##### Provided data #####
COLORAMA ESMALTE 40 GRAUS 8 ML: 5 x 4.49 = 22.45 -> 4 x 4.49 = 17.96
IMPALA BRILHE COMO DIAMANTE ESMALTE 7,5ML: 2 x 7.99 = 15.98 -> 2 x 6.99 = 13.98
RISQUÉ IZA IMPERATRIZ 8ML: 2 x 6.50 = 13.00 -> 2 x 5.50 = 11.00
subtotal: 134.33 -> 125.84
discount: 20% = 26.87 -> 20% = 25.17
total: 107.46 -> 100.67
#####
##### Provided data #####
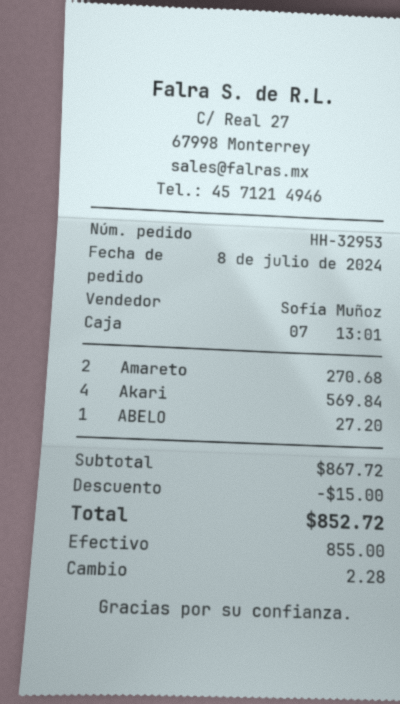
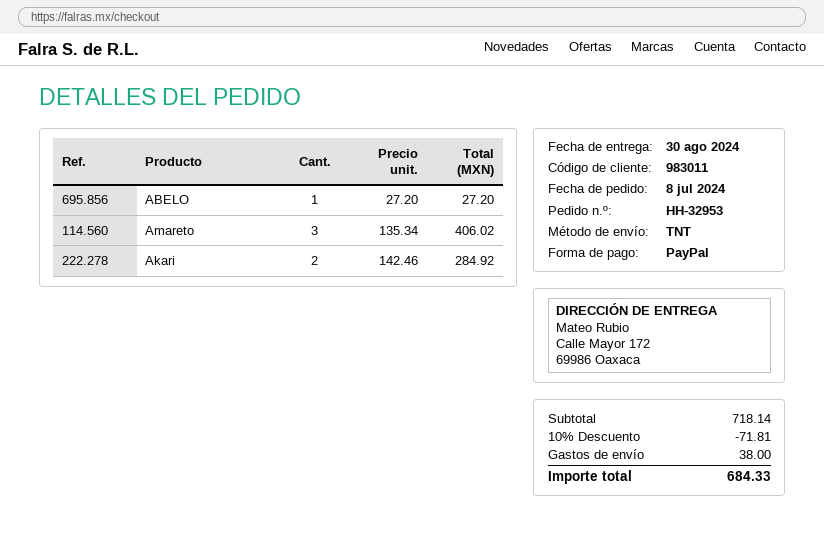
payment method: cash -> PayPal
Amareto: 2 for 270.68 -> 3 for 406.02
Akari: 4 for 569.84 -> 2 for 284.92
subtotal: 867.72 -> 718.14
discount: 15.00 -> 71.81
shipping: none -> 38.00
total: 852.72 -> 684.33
#####
##### Provided data #####
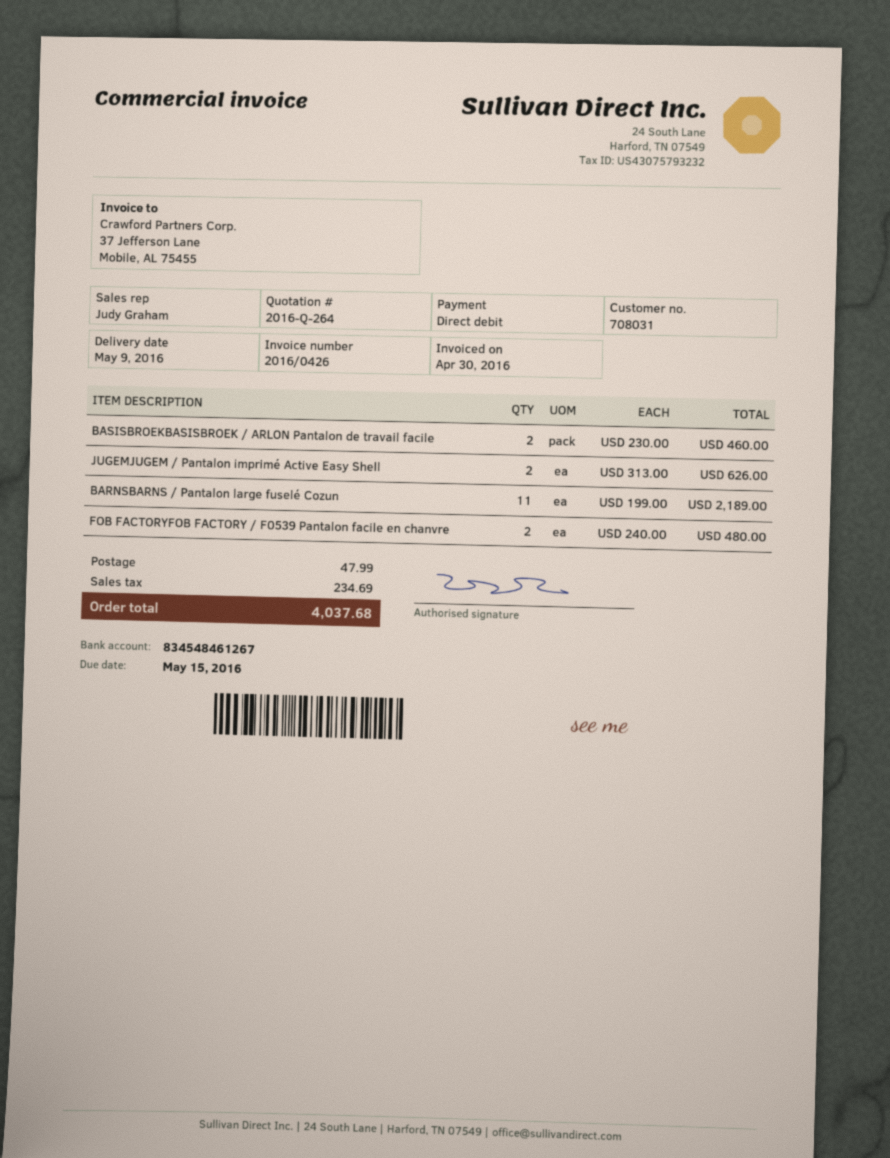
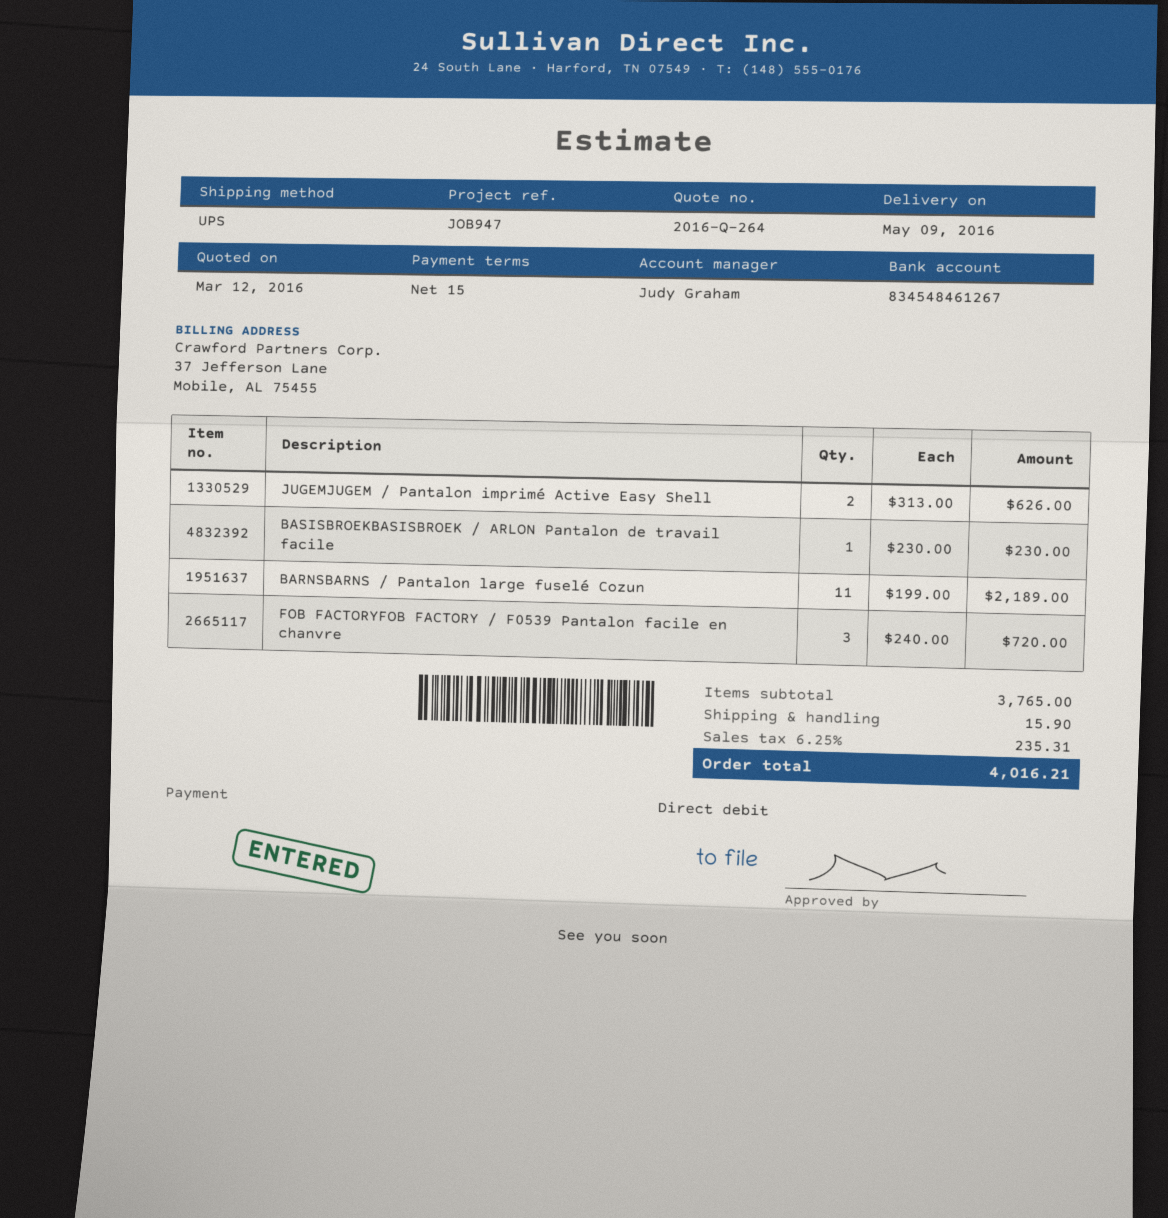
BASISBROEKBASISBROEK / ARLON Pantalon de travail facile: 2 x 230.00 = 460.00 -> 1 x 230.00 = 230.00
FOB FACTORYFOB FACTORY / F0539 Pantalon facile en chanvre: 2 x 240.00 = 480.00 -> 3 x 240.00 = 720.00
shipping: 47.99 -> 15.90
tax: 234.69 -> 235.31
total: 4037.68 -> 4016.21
#####
Task details.
Retype exactly the span of lines from the one with "shipping: 47.99 -> 15.90" through the one with "total: 4037.68 -> 4016.21"; include both ends and omit the rest of the material.

Solved problem.
shipping: 47.99 -> 15.90
tax: 234.69 -> 235.31
total: 4037.68 -> 4016.21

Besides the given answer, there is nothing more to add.